Change detection outputs:

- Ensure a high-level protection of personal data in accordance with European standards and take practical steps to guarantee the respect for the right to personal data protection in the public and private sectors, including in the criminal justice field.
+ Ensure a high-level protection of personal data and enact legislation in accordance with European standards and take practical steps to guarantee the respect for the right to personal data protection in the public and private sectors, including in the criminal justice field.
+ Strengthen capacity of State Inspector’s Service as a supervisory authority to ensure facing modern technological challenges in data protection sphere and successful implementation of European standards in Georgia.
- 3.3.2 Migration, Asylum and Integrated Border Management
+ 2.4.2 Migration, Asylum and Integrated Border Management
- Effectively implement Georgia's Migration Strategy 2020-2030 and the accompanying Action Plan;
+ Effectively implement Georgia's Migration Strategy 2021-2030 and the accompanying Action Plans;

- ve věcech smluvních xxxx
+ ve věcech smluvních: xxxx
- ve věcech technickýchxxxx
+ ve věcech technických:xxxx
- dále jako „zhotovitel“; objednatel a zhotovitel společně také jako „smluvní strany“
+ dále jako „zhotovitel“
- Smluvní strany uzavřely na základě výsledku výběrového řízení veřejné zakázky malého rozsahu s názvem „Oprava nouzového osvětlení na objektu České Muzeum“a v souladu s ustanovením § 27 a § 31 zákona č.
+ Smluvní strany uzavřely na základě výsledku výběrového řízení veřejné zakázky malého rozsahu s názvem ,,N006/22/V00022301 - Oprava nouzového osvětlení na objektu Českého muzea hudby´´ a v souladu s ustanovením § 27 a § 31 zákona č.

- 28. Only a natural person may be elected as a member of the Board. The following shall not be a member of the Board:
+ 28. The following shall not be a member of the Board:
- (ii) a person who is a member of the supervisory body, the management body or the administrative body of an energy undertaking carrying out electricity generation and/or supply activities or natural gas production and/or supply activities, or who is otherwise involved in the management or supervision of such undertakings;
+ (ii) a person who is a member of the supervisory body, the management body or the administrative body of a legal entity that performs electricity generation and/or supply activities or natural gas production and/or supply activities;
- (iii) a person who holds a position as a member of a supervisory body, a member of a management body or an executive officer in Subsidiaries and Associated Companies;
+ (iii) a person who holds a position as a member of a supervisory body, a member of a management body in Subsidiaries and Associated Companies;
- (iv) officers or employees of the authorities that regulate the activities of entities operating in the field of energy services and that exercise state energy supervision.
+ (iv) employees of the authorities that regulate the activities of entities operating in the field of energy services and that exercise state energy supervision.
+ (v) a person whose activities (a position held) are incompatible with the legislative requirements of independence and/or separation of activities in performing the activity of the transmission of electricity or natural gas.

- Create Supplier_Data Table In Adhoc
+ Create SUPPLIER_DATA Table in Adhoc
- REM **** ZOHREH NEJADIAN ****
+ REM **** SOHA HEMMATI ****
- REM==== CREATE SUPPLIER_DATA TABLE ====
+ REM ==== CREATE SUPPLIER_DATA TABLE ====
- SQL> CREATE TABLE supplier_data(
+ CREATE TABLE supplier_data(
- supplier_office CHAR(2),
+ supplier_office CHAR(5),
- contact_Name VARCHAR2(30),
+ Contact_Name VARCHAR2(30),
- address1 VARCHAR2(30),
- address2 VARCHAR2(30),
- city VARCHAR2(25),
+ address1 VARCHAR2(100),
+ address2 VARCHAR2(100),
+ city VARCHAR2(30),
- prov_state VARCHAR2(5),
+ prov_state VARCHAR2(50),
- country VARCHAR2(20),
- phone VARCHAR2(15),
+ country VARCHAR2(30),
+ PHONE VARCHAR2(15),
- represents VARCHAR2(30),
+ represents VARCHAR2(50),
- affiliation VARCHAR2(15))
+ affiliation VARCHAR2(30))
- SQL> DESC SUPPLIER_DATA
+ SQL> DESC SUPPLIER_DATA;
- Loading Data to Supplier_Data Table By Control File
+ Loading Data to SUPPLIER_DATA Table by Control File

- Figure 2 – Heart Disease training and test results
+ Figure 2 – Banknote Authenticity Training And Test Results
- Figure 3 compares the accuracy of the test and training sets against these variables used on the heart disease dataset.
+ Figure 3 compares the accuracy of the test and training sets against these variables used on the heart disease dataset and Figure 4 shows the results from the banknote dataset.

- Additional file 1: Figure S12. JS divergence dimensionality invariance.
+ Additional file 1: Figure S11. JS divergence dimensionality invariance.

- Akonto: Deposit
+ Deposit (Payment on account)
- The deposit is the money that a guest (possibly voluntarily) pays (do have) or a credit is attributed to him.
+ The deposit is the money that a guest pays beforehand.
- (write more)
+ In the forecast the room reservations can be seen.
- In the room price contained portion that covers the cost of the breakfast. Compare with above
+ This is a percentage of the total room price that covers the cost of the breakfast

**Action item**. All lines above from the one holding "2.4.2 Migration, Asylum and Integrated Border Management" to the one holding "- Smluvní strany", inclusive, are to be copied exactly; no other line is wanted.

**Solution below**.
+ 2.4.2 Migration, Asylum and Integrated Border Management
- Effectively implement Georgia's Migration Strategy 2020-2030 and the accompanying Action Plan;
+ Effectively implement Georgia's Migration Strategy 2021-2030 and the accompanying Action Plans;

- ve věcech smluvních xxxx
+ ve věcech smluvních: xxxx
- ve věcech technickýchxxxx
+ ve věcech technických:xxxx
- dále jako „zhotovitel“; objednatel a zhotovitel společně také jako „smluvní strany“
+ dále jako „zhotovitel“
- Smluvní strany uzavřely na základě výsledku výběrového řízení veřejné zakázky malého rozsahu s názvem „Oprava nouzového osvětlení na objektu České Muzeum“a v souladu s ustanovením § 27 a § 31 zákona č.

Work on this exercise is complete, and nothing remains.